Aim of the exercise =
For each entry below, copy the text exactly and leave out any picture.
== Segment start ==
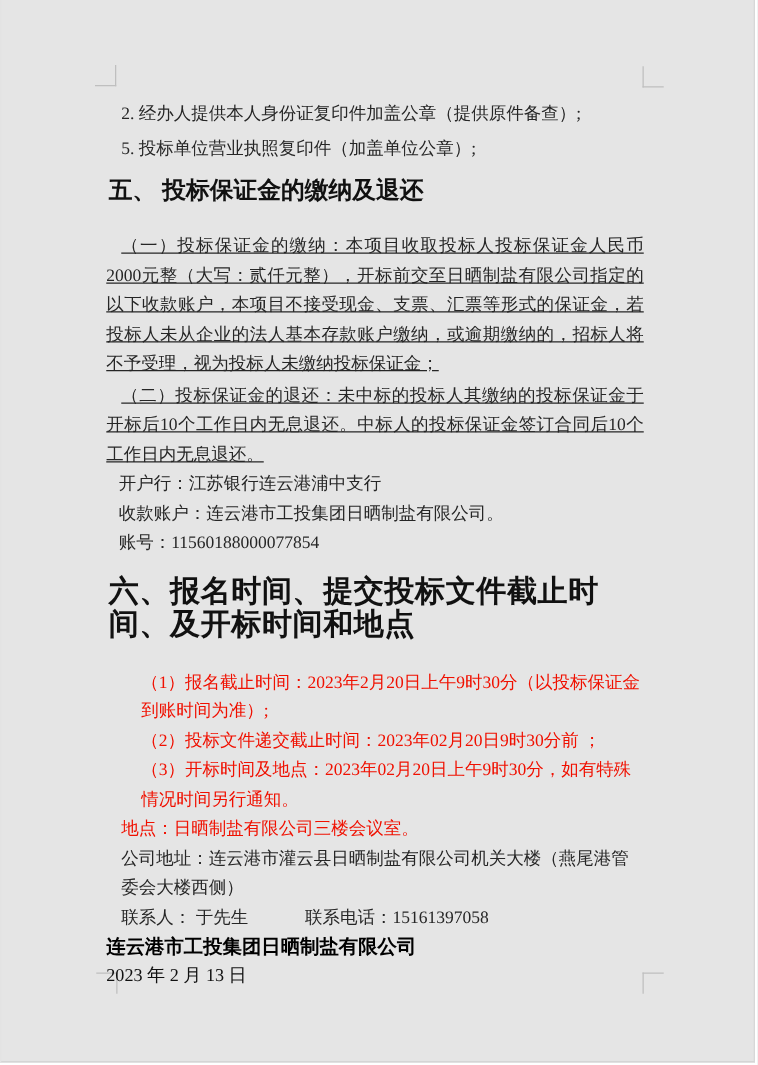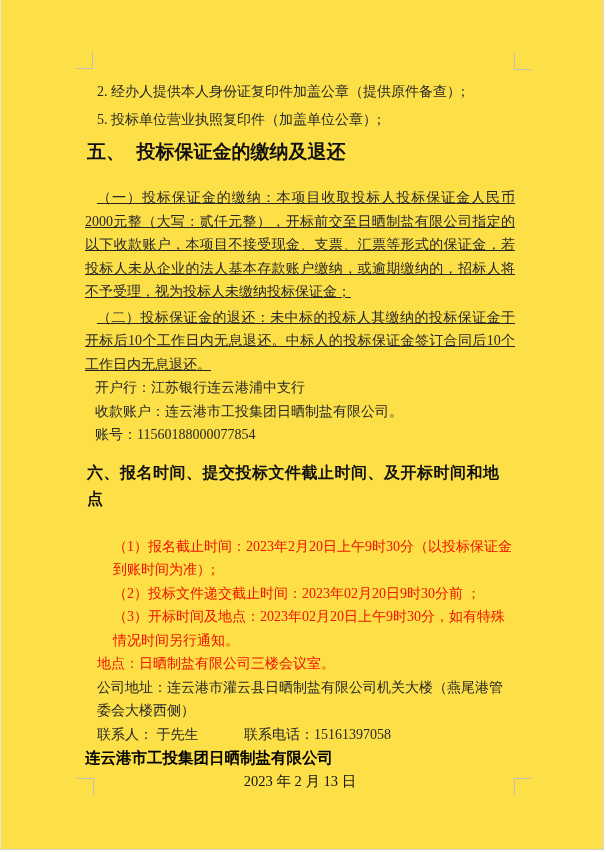--- a/index.html
+++ b/index.html
@@ -12,7 +12,7 @@
   }
   .page{
     position:absolute;left:0;top:0;width:604px;height:850px;
-    background:#fde047;
+    background:#e5e5e5;
     border-left:1px solid #e3e3e3;
     border-right:1px solid #d8d8d8;
     border-bottom:1px solid #cfcfcf;

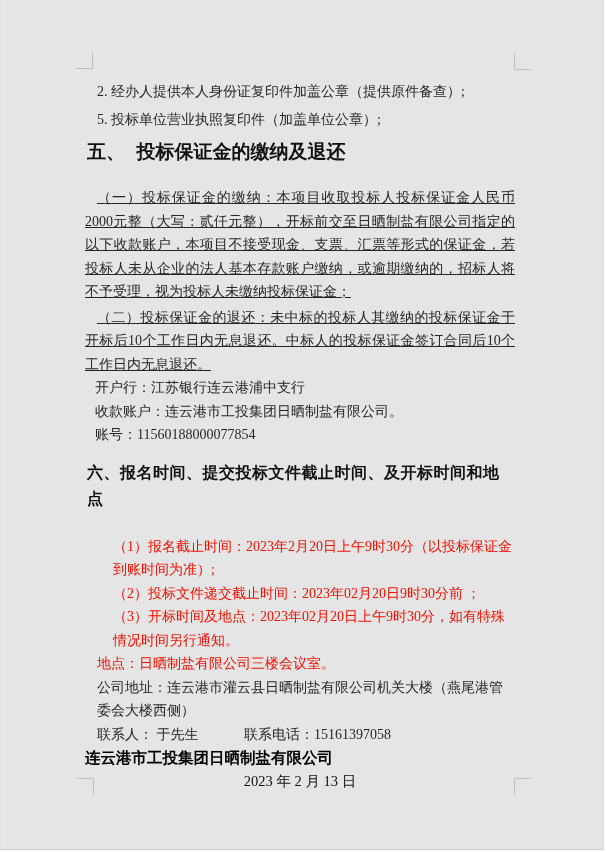--- a/index.html
+++ b/index.html
@@ -34,7 +34,7 @@
   p.intro{margin:0 0 4px 0;padding-left:12px;line-height:24px;}
   p.intro:first-child{margin-top:10px;}
   h1.sec{
-    font-family:Liberation Mono, monospace;
+    font-family:Liberation Serif, serif;
     font-weight:bold;color:#111;
     font-size:19px;line-height:26px;
     margin:8px 0 0 2px;

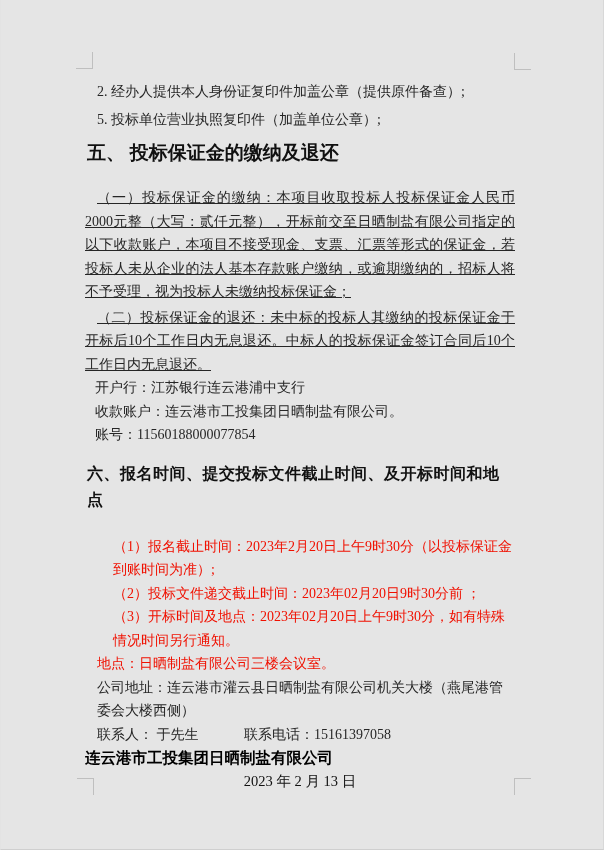--- a/index.html
+++ b/index.html
@@ -39,7 +39,7 @@
     font-size:19px;line-height:26px;
     margin:8px 0 0 2px;
   }
-  h1.sec6{font-size:16px;margin-top:14px;letter-spacing:0.5px;}
+  h1.sec6{font-size:24px;margin-top:14px;letter-spacing:0.5px;}
   p.bodytext{
     text-align:justify;
     text-indent:12px;

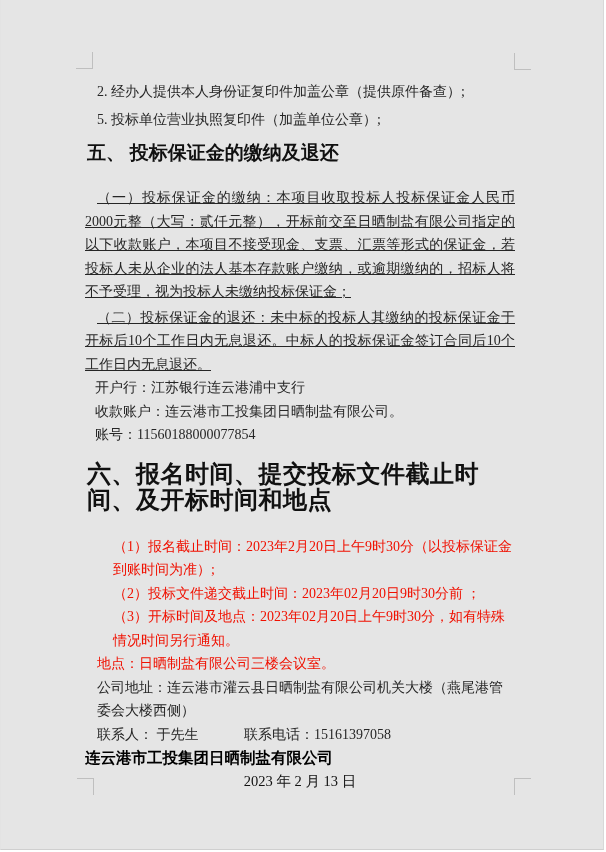--- a/index.html
+++ b/index.html
@@ -60,7 +60,7 @@
     margin-top:16px;line-height:22px;
   }
   .footer-date{
-    text-align:center;
+    text-align:left;
     font-size:14.5px;color:#111;
     margin-top:26px;line-height:22px;
   }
== Segment end ==
Answer space =
--- a/index.html
+++ b/index.html
@@ -12,7 +12,7 @@
   }
   .page{
     position:absolute;left:0;top:0;width:604px;height:850px;
-    background:#fde047;
+    background:#e5e5e5;
     border-left:1px solid #e3e3e3;
     border-right:1px solid #d8d8d8;
     border-bottom:1px solid #cfcfcf;

--- a/index.html
+++ b/index.html
@@ -34,7 +34,7 @@
   p.intro{margin:0 0 4px 0;padding-left:12px;line-height:24px;}
   p.intro:first-child{margin-top:10px;}
   h1.sec{
-    font-family:Liberation Mono, monospace;
+    font-family:Liberation Serif, serif;
     font-weight:bold;color:#111;
     font-size:19px;line-height:26px;
     margin:8px 0 0 2px;

--- a/index.html
+++ b/index.html
@@ -39,7 +39,7 @@
     font-size:19px;line-height:26px;
     margin:8px 0 0 2px;
   }
-  h1.sec6{font-size:16px;margin-top:14px;letter-spacing:0.5px;}
+  h1.sec6{font-size:24px;margin-top:14px;letter-spacing:0.5px;}
   p.bodytext{
     text-align:justify;
     text-indent:12px;

--- a/index.html
+++ b/index.html
@@ -60,7 +60,7 @@
     margin-top:16px;line-height:22px;
   }
   .footer-date{
-    text-align:center;
+    text-align:left;
     font-size:14.5px;color:#111;
     margin-top:26px;line-height:22px;
   }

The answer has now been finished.